Como esta contradicción entre una omnipotencia
divina limitada por los actos humanos libres y una libertad humana sometida a
una omnipotencia divina tendría repercusiones radicalmente peligrosas para la
supervivencia de las confesiones religiosas que aceptasen estas doctrinas
contradictorias entre sí, los teólogos aplicaron a ellas –al igual que a muchas
otras- el calificativo de “misterio”, el cual hace referencia a una doctrina
incomprensible para la limitada capacidad humana y sólo comprensible por Dios.

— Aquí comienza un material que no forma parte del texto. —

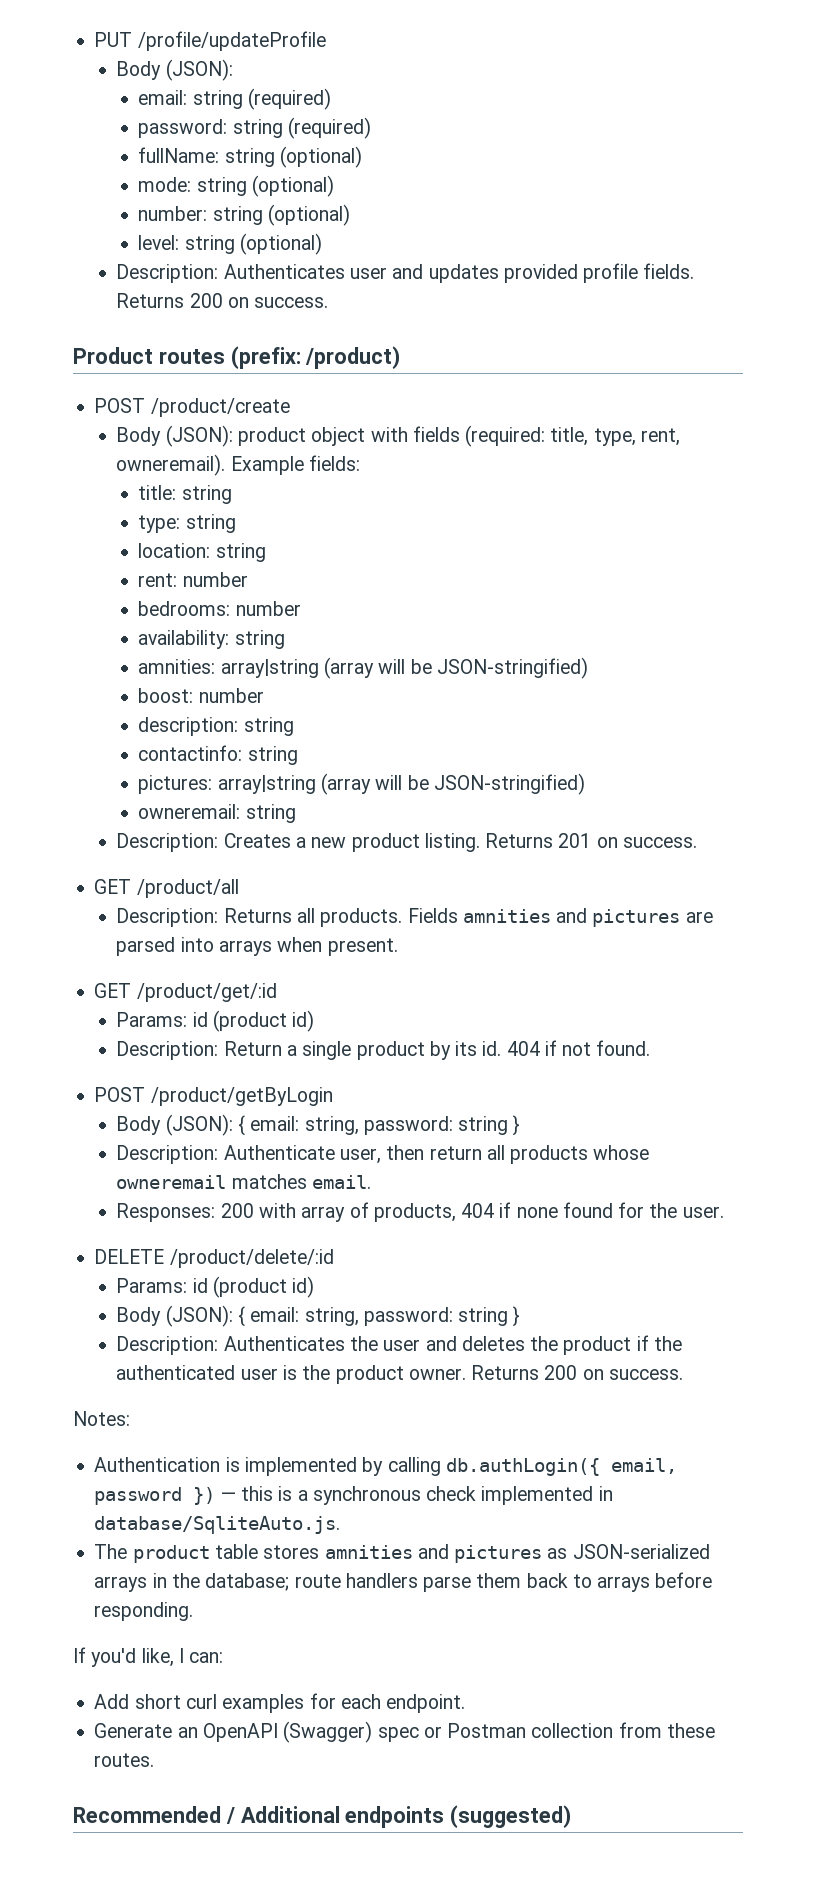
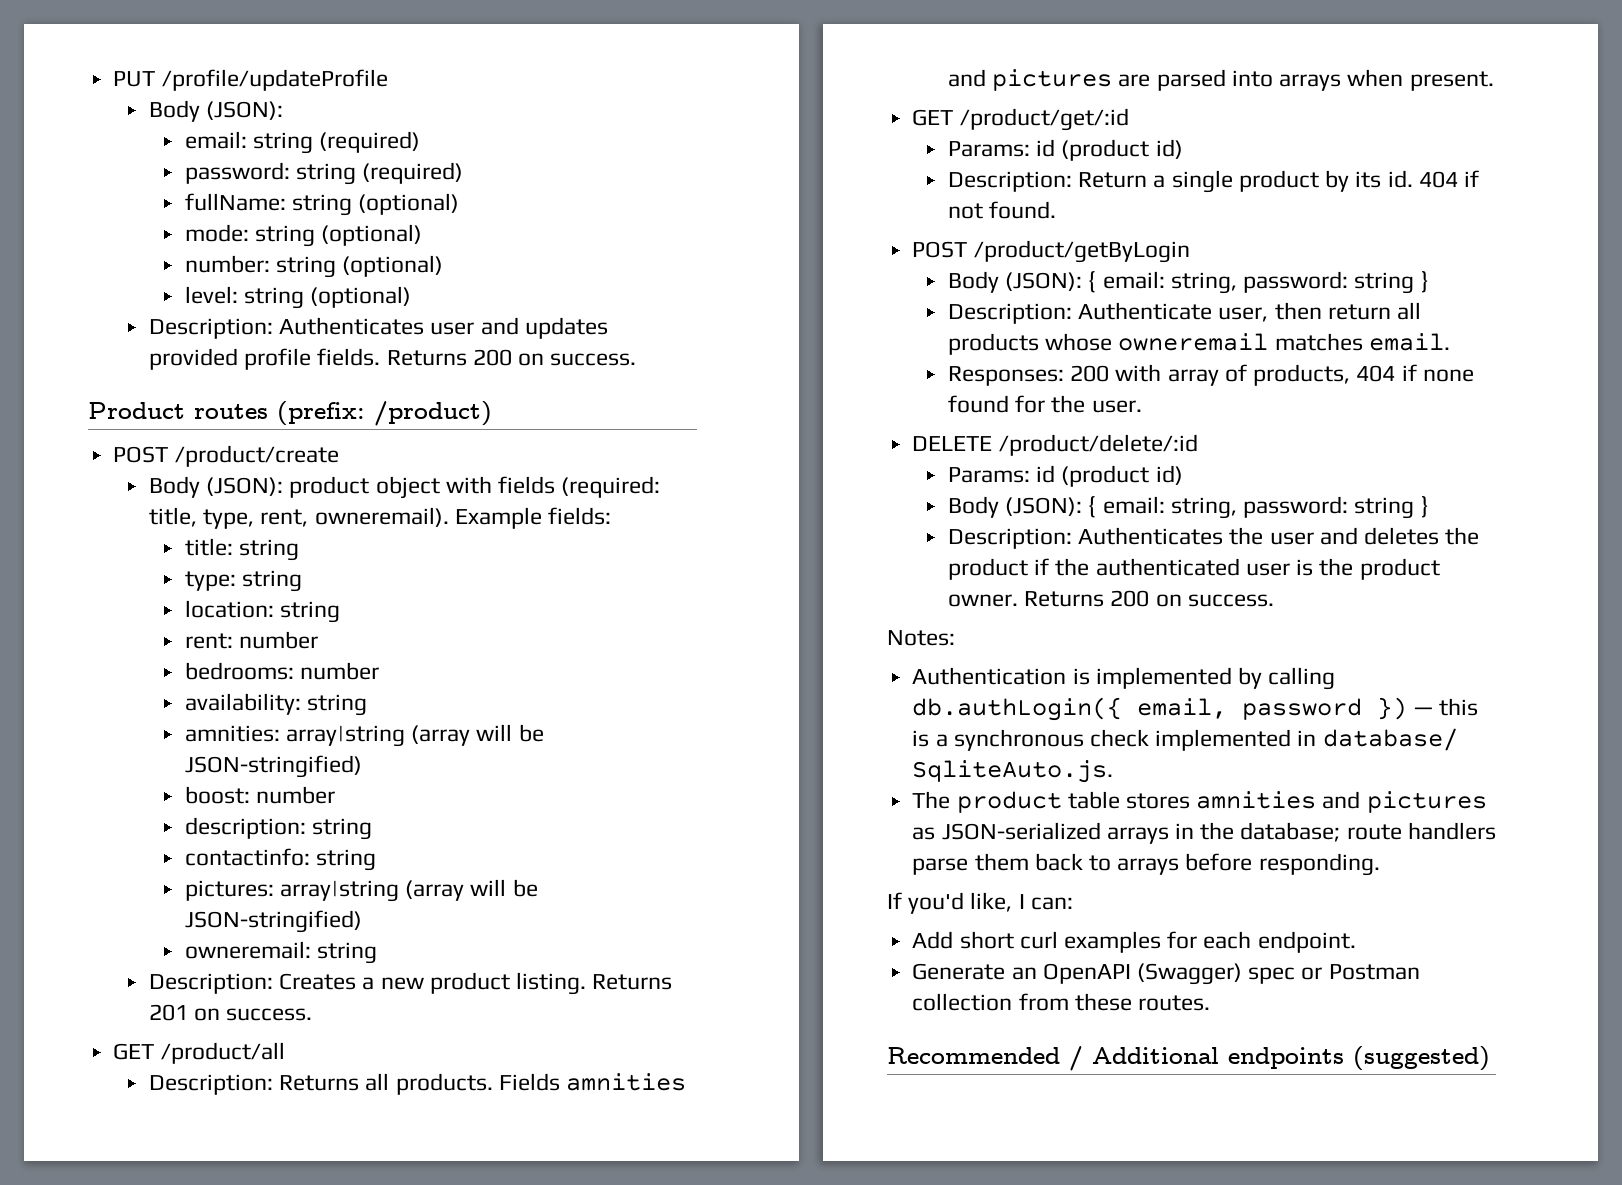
- Authentication is implemented by calling db.authLogin({ email, password }) — this is a synchronous check implemented in database/SqliteAuto.js.
+ Authentication is implemented by calling db.authLogin({ email, password }) — this is a synchronous check implemented in database/ SqliteAuto.js.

Este recurso al “misterio” ha sido una tónica de la jerarquía católica que lo
ha aplicado a aquellas doctrinas en las que ha descubierto su incongruencia con
otras simultáneamente afirmadas, o a aquellas otras de las que ha descubierto
su carácter contradictorio. Mediante la consideración de que determinada
doctrina tiene el carácter de “misterio” se considera que tal doctrina debe ser
aceptada por un acto de fe, lo cual implica una renuncia a su
comprensión y una aceptación de su verdad mediante un acto de sugestión
programado insistente y convenientemente por la jerarquía religiosa y por los
sacerdotes mediadores, que tratan así de “blindar” sus doctrinas
contradictorias contra cualquier planteamiento racional que pretenda poner en
evidencia su falsedad, lo cual obligaría a los dirigentes de la organización
católica a reconocer sus errores dejando en evidencia su carácter falible
simplemente humano y no inspirado en una supuesta “infalibilidad” del Papa en
comunicación con el “Espíritu Santo”.
El concepto de “misterio” es complementario del
concepto de “dogma”, entendido como una doctrina que se afirma como
absolutamente verdadera, que no es racionalmente demostrable y que debe ser
creída y aceptada por el “fiel” para no ser excluido de la organización y de la
“bienaventuranza eterna” (?), a pesar de tratarse de doctrinas contrarias a la
razón o sencillamente incomprensibles.
Los “dogmas” plantean el insoluble problema de cómo
se puede saber que una doctrina teológica es verdadera sin saber al mismo
tiempo por qué lo es, en cuanto no sea demostrable y en cuanto además llegue a
ser contradictorio, como sucede en muchas ocasiones, poniendo en evidencia la
mendacidad y el carácter embaucador de los dirigentes de la organización que
deciden qué doctrinas hay que aceptar como dogmas, aprovechándose de la buena
fe y de la ingenuidad de sus “fieles” para acostumbrarles a atrofiar su
inteligencia para poder así manipular mejor sus mentes.
[14] Tomás de
Aquino: Suma Teológica, I, q. 28, a. 2. En este mismo sentido dice más
adelante que “La voluntad es un apetito racional” y que “todo apetito es sólo
del bien” (I-II, q. 8, a. 1).
[15] Suma
Teológica, I-II, q. 9, a. 6.
[16] Suma Teológica,
I-II, q. 10, a. 2.
[17] Suma
Teológica, I, q. 28, a. 2.
[19] Suma
Teológica, I-II, q. 13, a. 6.
[20] Suma contra los gentiles,
III, capítulos 89 y 90.
[21] Suma
Teológica, I, q. 83, a. 1.
[23] O.c., c. 149.
[24] O.c., c. 163. La influencia de Pablo de Tarso sobre estos planteamientos parece evidente, pues en su Epístola a
los Romanos escribió lo siguiente: “¿Acaso la figura plasmada dirá a su
plasmador: ‘¿por qué me hiciste así?’ ¿O no tiene potestad el alfarero sobre el
barro para hacer de la misma masa un vaso para honor y otro para afrenta? (Romanos, 9:20-21). Por
su parte, Nietzsche critica estos planteamientos cuando escribe: “Demasiadas
cosas le salieron mal a ese alfarero que no había aprendido suficientemente el
oficio. Pero eso de vengarse en sus cacharros y en sus criaturas, porque le
habían salido mal a él, eso fue un pecado contra el buen gusto” (Así
habló Zaratustra, p. 289.
Planeta-De Agostini, Barcelona, 1992).